Talking of stripping off, I went into my local gym to find they’d swapped round the ladies and gents changing rooms, I guess so that a guy could carry out some repairs in the ladies.  I duly went in, changed, crammed my stuff into a locker, and went to the gym.  Nothing too strenuous: I ran 5k on the treadmill and then went for a sauna and a spa and a swim.  That blew a few cobwebs away!  Then back to the changing room.  Stripped off, had a shower… I was padding from the shower back round to the lockers, stark naked, and walked smack into a young woman.  To tell you the truth I can’t quite remember her own state of dress.  I said, rather redundantly, “I’ve come into the wrong dressing room, haven’t I?”

“Hmm.”

I put my togs back on and retreated.  “Apologies ladies!”

There was no reply.

The person next to me in Dunblane Cathedral for the Service of Remembrance on Sunday was completely tone deaf, and very loud.  I noticed it as soon as we started to sing Paraphrase 18, Behold!

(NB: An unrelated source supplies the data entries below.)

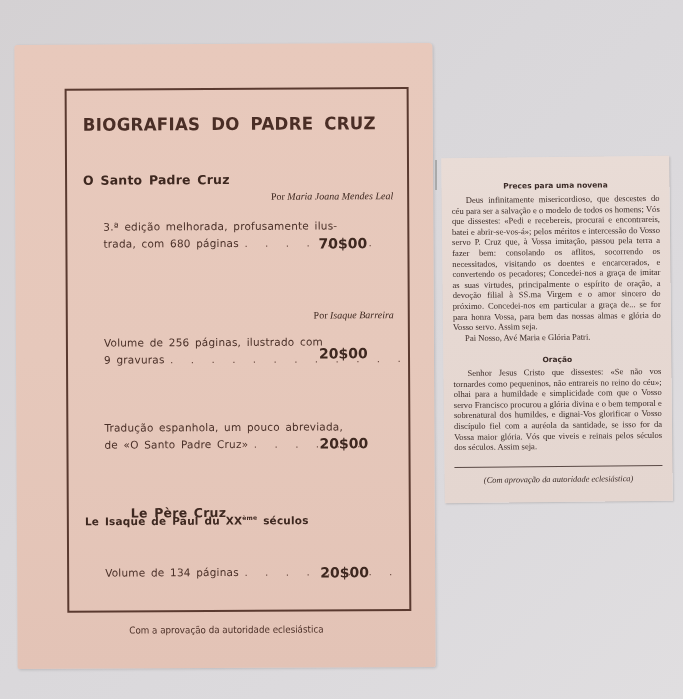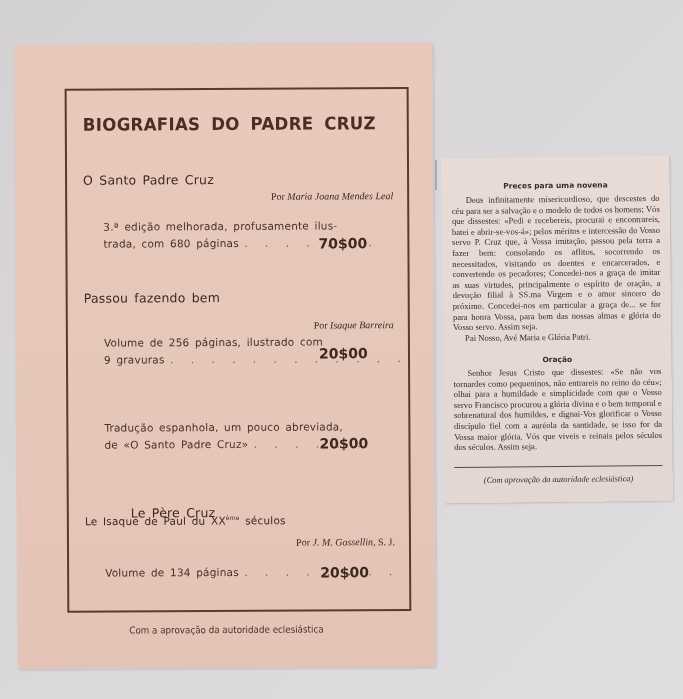"O Santo Padre Cruz" .book-title { font-weight: normal -> bold }
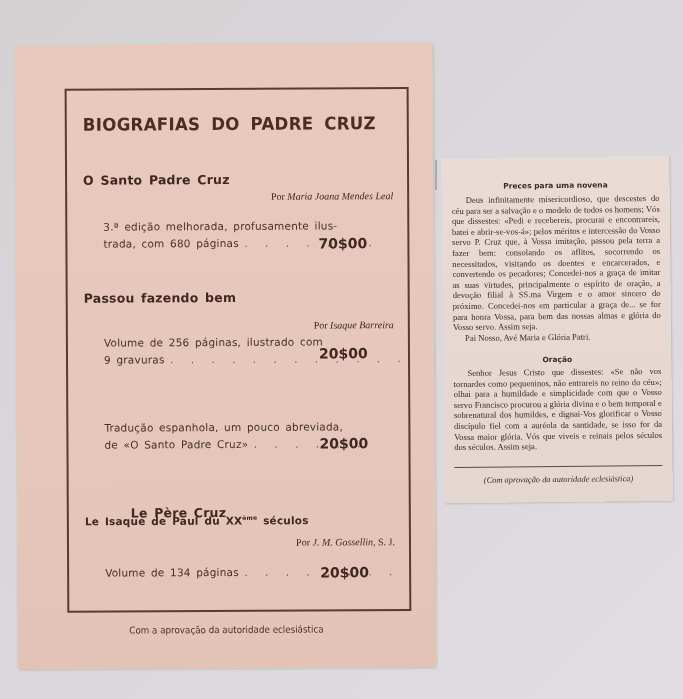"Passou fazendo bem" div.book-title { html: <div>Passou fazendo bem</div> -> none }
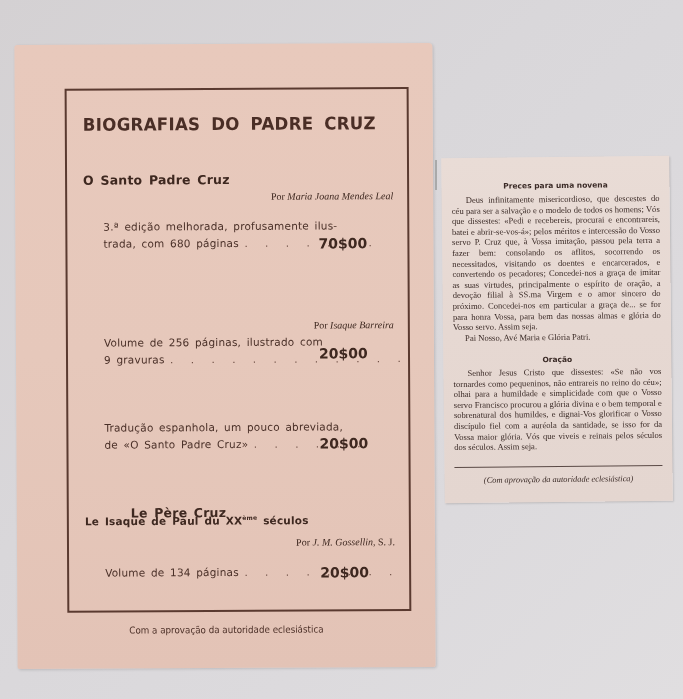"Por Isaque Barreira" div.book-author { top: 276px -> 266px }
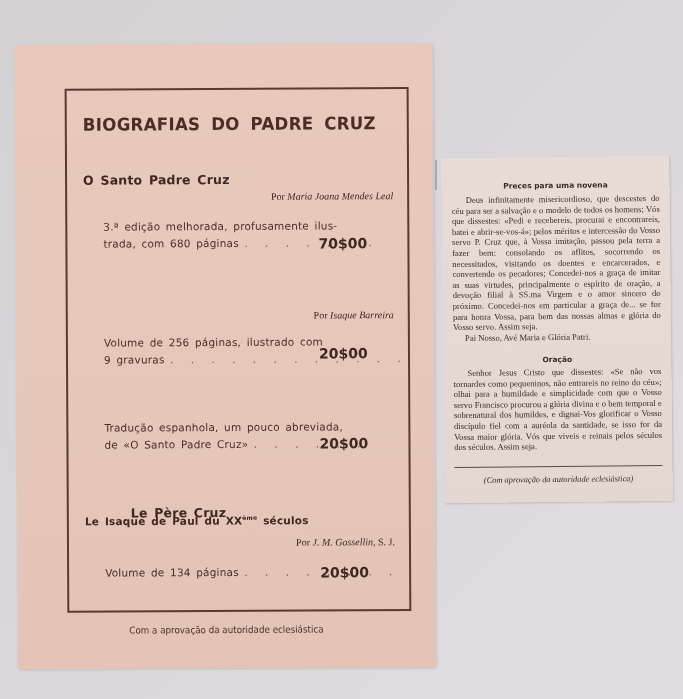"Por J. M. Gossellin, S." div.book-author { html: <div> <span>Por</span> <i>J. M. Gossellin,</i> <span>S. J.</span> </div> -> none }
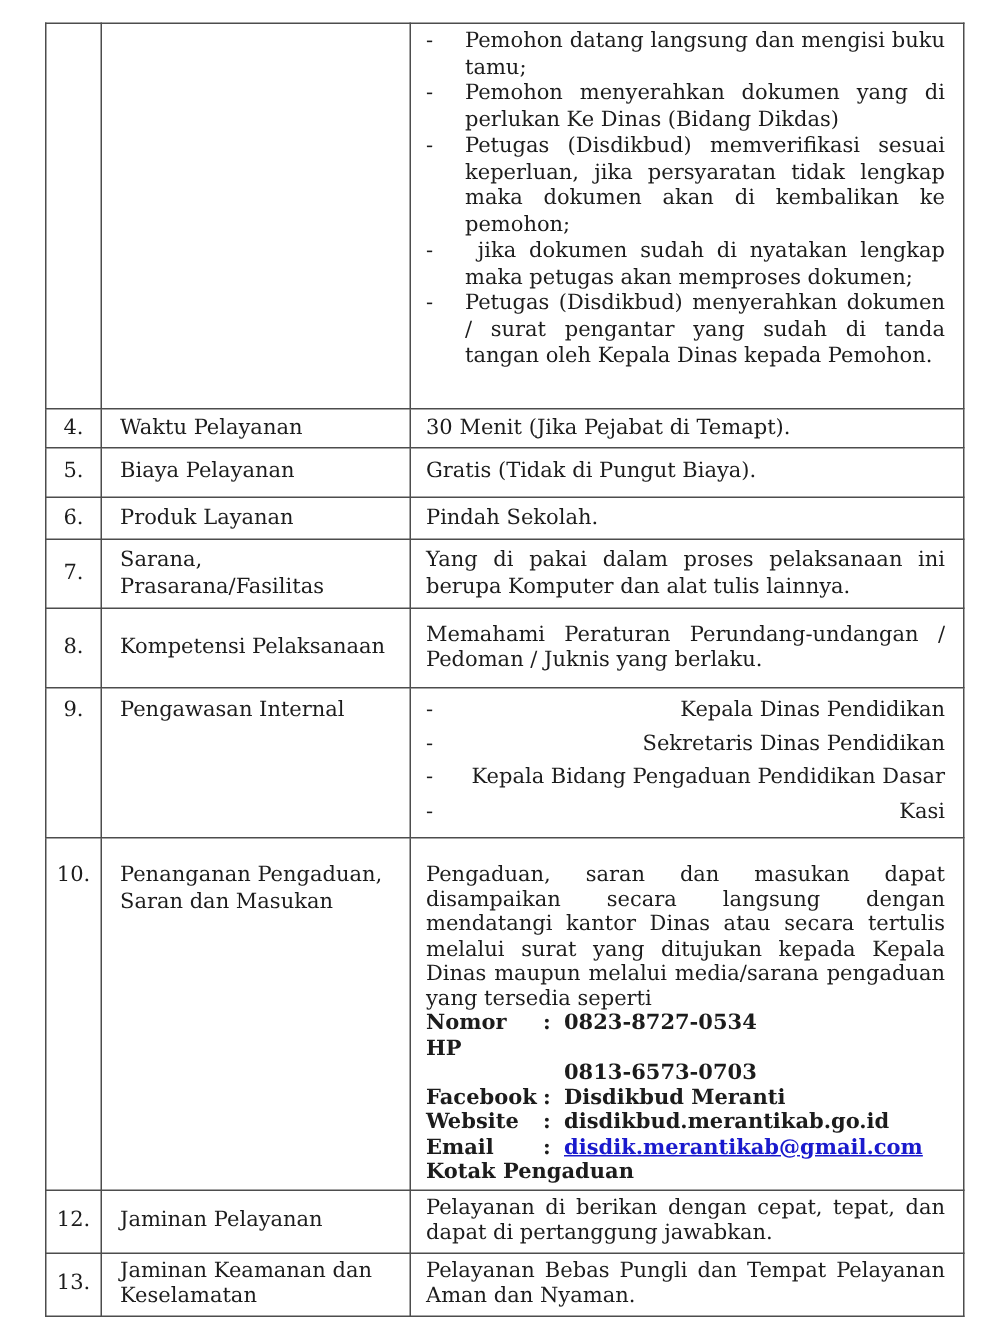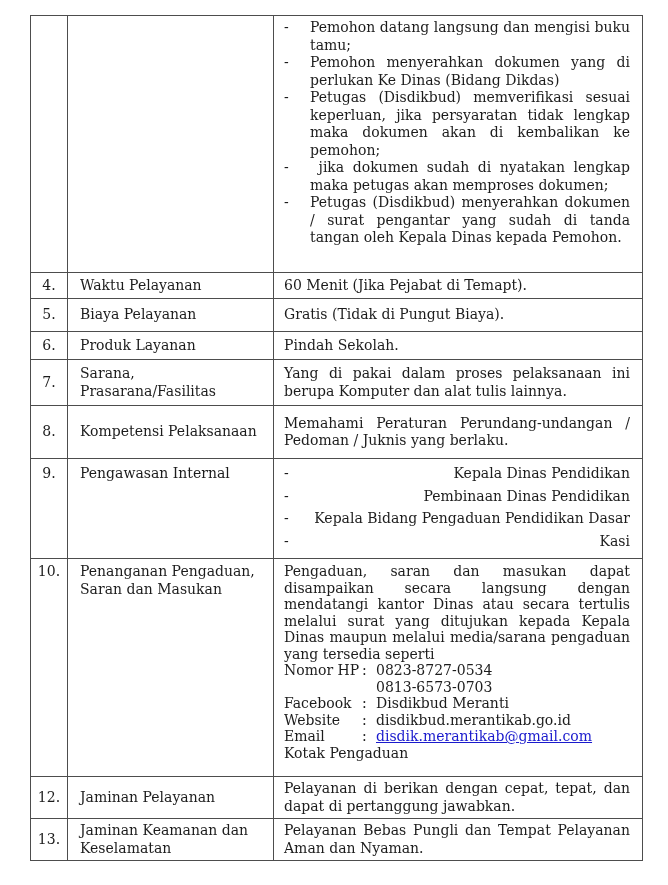"60 Menit (Jika Pejabat di" td.content { text: 60 -> 30 }
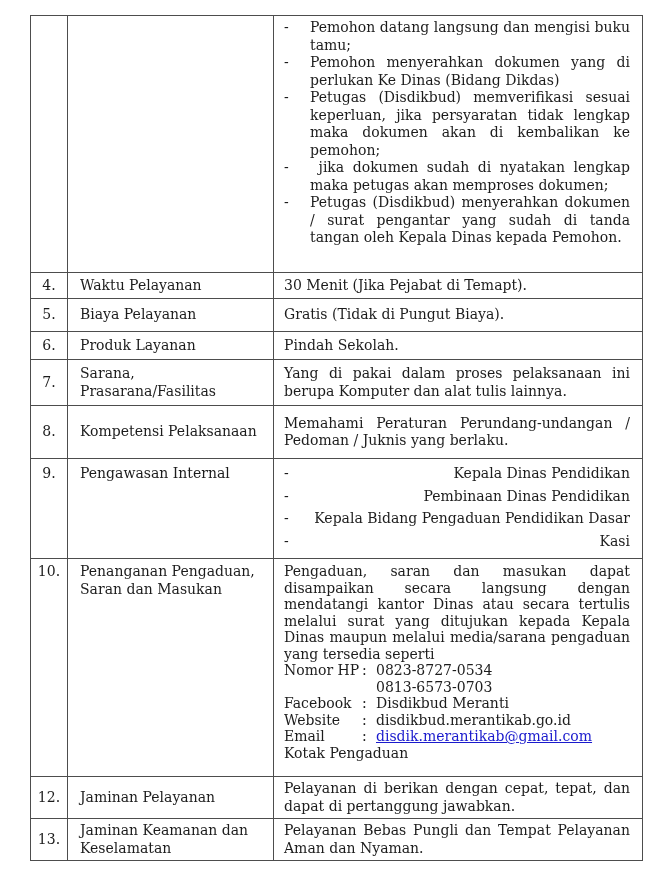"Pembinaan Dinas Pendidikan" div.txt { text: Pembinaan -> Sekretaris }
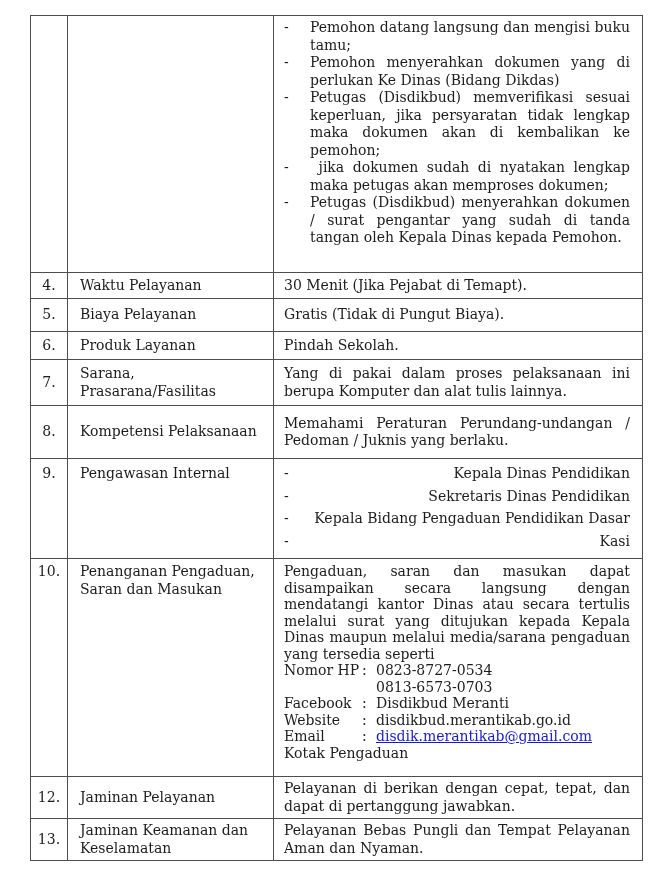"10." tr:nth-child(8) td { padding-top: 4px -> 16px }
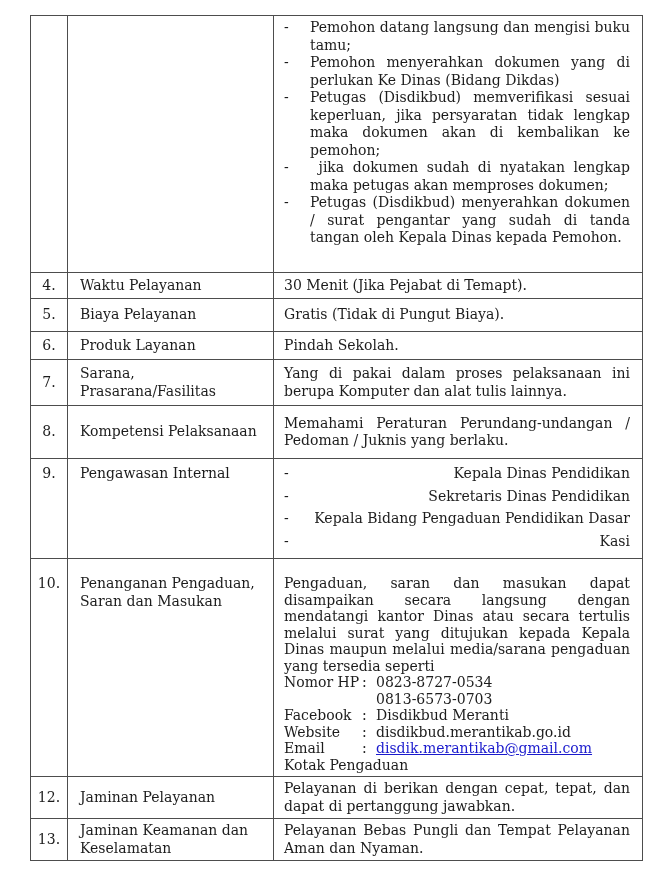"Nomor HP" .contact-line { font-weight: none -> bold }
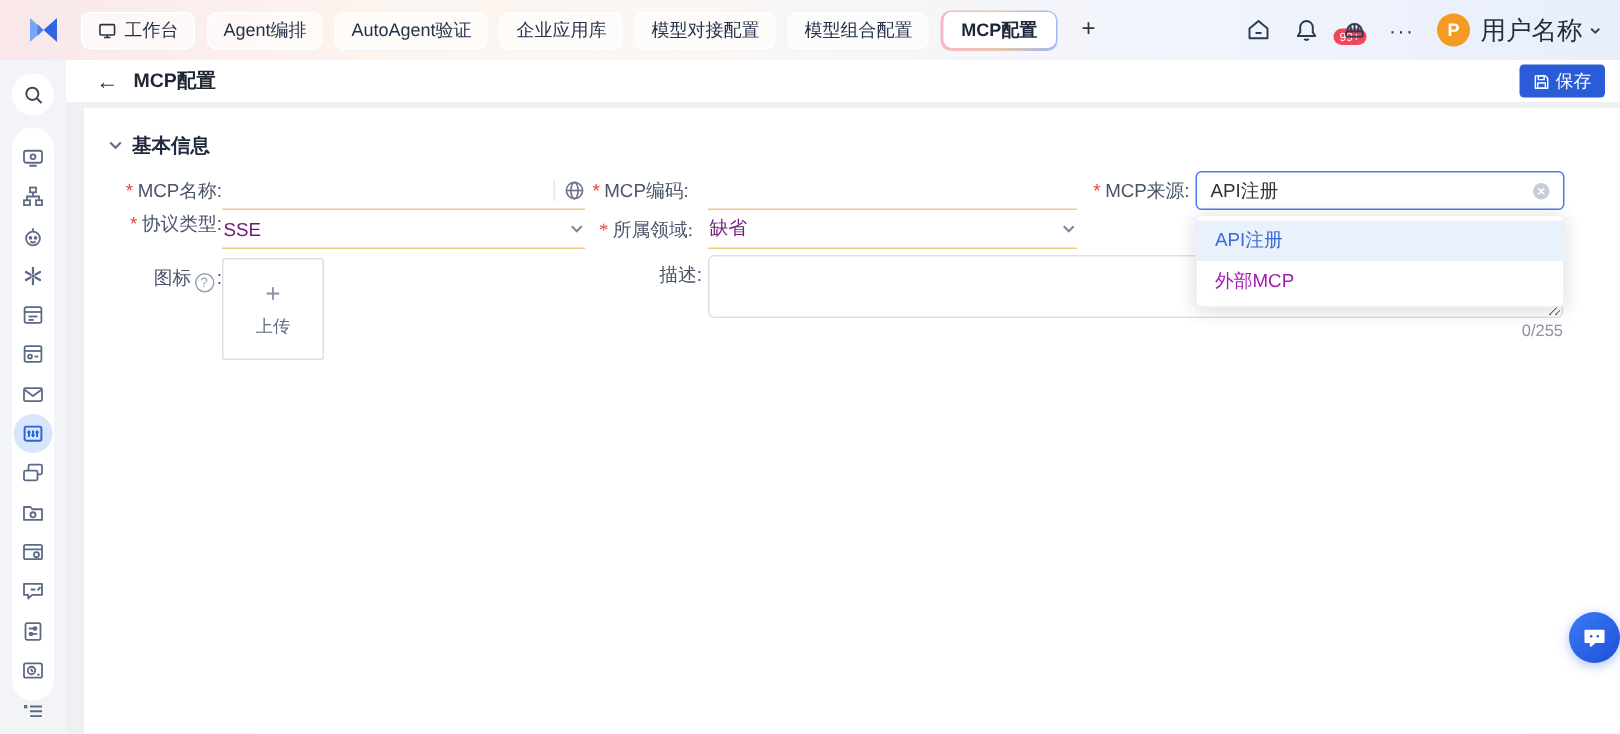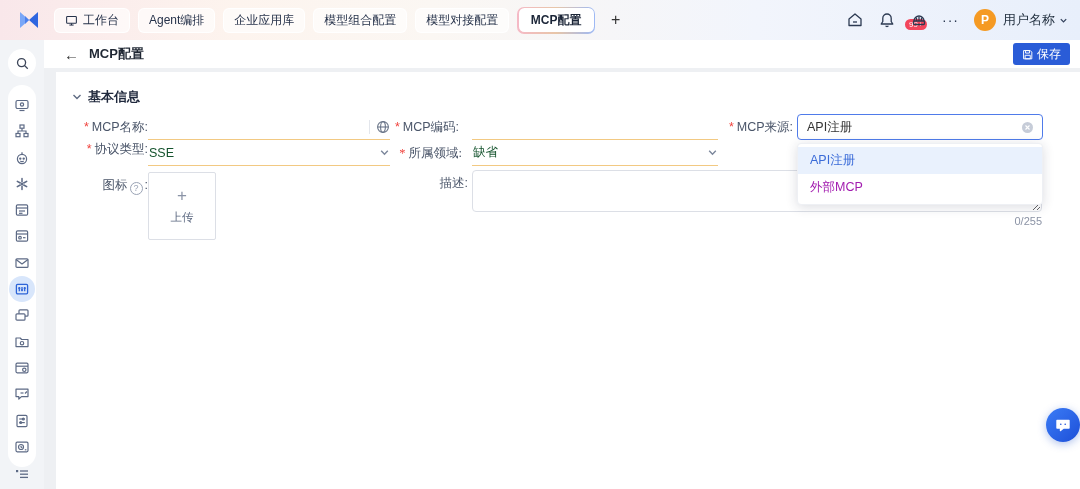"AutoAgent验证" div.tab { html: none -> <div> <span>AutoAgent验证</span> </div> }
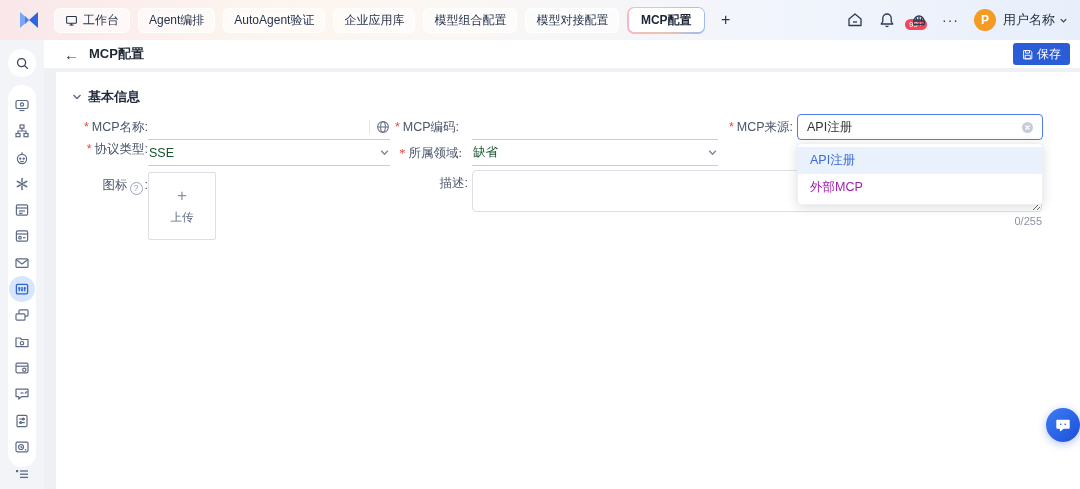"模型组合配置" div.tab { order: before "模型对接配置" -> after "模型对接配置" }
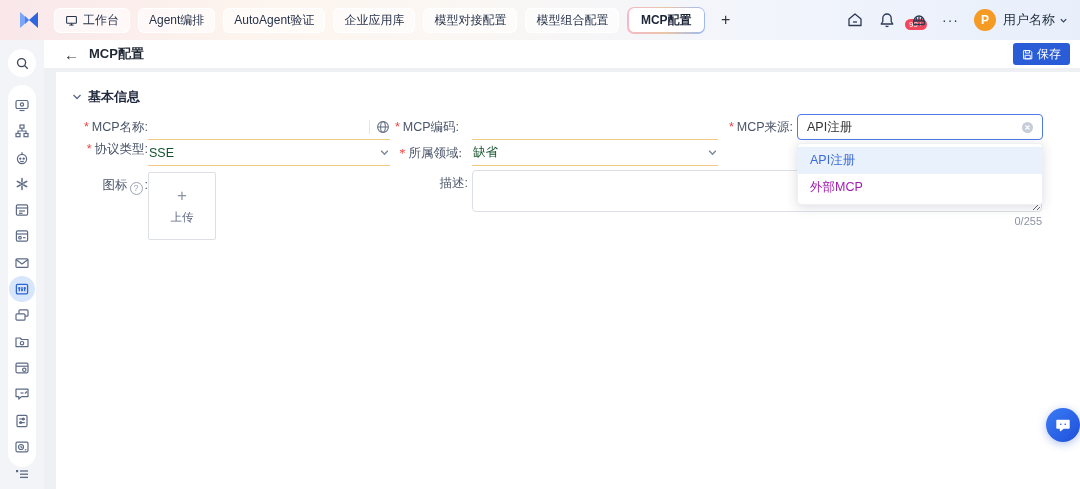"用户名称" .username { font-size: 13px -> 17px }
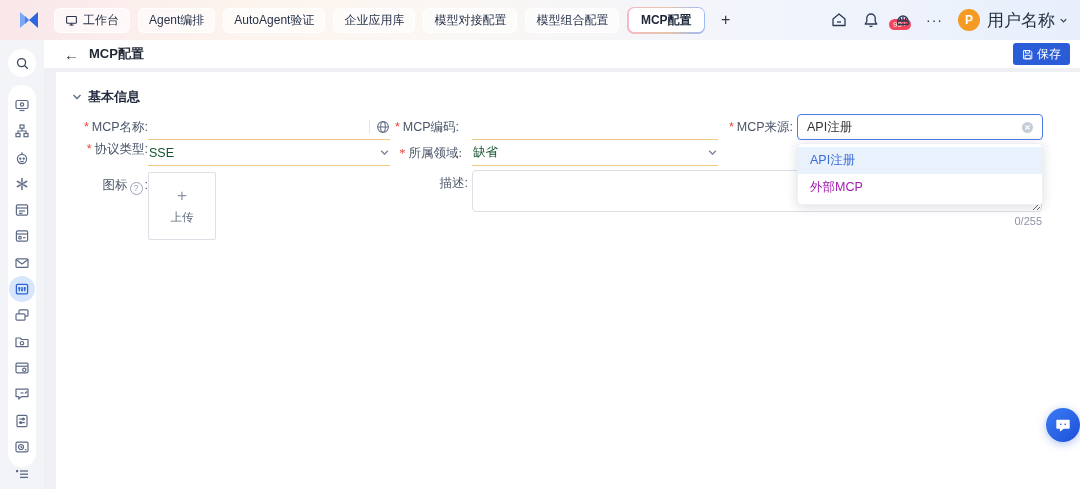"SSE" .sel-val { color: #14532d -> #701a75 }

The mountain of the Lord to the tune Glasgow.  It has seven verses, which allows time for the flags and military regalia to process the length of the cathedral.  My neighbour might have been Horatio Hornblower.  It wasn’t so much singing as sprechgesang.  I didn’t mind.  There is a convention in church that extraneous noise should be tolerated.  If babes in arms heckle Church of Scotland ministers they tend just to soldier on.  I have to say I am less tolerant of noisy audiences in the concert hall.  At the Usher Hall Edinburgh on Friday night, despite a plea from the CEO that everybody turn their mobile off, a phone rang during a particularly contemplative passage of the Rachmaninoff third piano concerto.  The concerto was played by a young South Korean pianist, Yekwon Sunwoo, who won the 2017 Van Cliburn International Piano Competition in Fort Worth Texas.  In this, said to be technically the most difficult concerto in the whole piano repertoire, Mr Sunwoo was both virtuosic and expressive.  It was a tour de force.  He played an encore which I could not place.  Chopin?  Rachmaninoff?  It dissolved into a deep and intense silence, punctuated by the clatter of somebody’s elbow crutch falling and ricocheting off the floor.

Dined in Bologna, Bridge of Allan, with Tim Peake’s grandmother-in-law, another great tennis fan and a very remarkable woman who shares S’s capacity for uncontrollable laughter.  She told me she got a phone call from the International Space Station, the only time I can ever remember her say she was rendered speechless.